I have a handout on the particles and Jürgen and I started to do some work on the ones that were seemingly evidential (or the ones I could never define).
https://www.researchgate.net/publication/335001623_Final_particles_in_Itunyoso_Triqui
Does rising intonation in English express a single concept? In English or Triqui, interlocutor belief about the answer is mixed in with the question. So, it's different particles in Triqui or different rise types (perhaps) in English when doubt is expressed too.
But also, phonetically, is a rise one thing? The answer is "no." There is global rise, upstep, and pre-final rise; just as you have declination, downstep, and final lowering.
But it would be lovely to work on this with you.
Great handout! These are super interesting, and it is impressive given how hard it is to work on expressions like these.
The rise I am thinking out in English is probably uniformly definable. It's the L* H-H% you get on questions and rising declarative.
The main semantic question is whether we can give a uniform semantics to this tune over expressions that have question form and those with declarative form.
Most proposals are that this rise modulate speaker commitments in some way
@cdicanio So, it is probably not evidential. Also, it probably doesn't do exactly what a standard "question particle" does.
It would have to be an expression that can be appended to declaratives, but also (must?) be appended to all canonical questions.
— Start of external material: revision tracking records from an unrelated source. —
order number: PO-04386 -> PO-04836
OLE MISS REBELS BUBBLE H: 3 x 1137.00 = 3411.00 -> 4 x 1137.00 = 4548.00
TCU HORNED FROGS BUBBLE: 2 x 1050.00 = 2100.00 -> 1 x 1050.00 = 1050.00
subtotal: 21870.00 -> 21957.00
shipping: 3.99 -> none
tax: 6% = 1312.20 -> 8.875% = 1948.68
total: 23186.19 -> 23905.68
The kind of meaning people have proposed for L* H-H% is, in fact, quite weird, which is why I'm interested in whether we can find particles that do the same. If not, we would have real puzzle on our hand :D
@bkeej So, which particles do you mean? If it's the polar question nih4 particle? It only goes on questions.
If it's the positive tag question particle aj3/aj5/anj3/anj5 (it has 4 allomorphs), then it can go on both declaratives and questions. It's very much like Canadian English 'eh?' this way.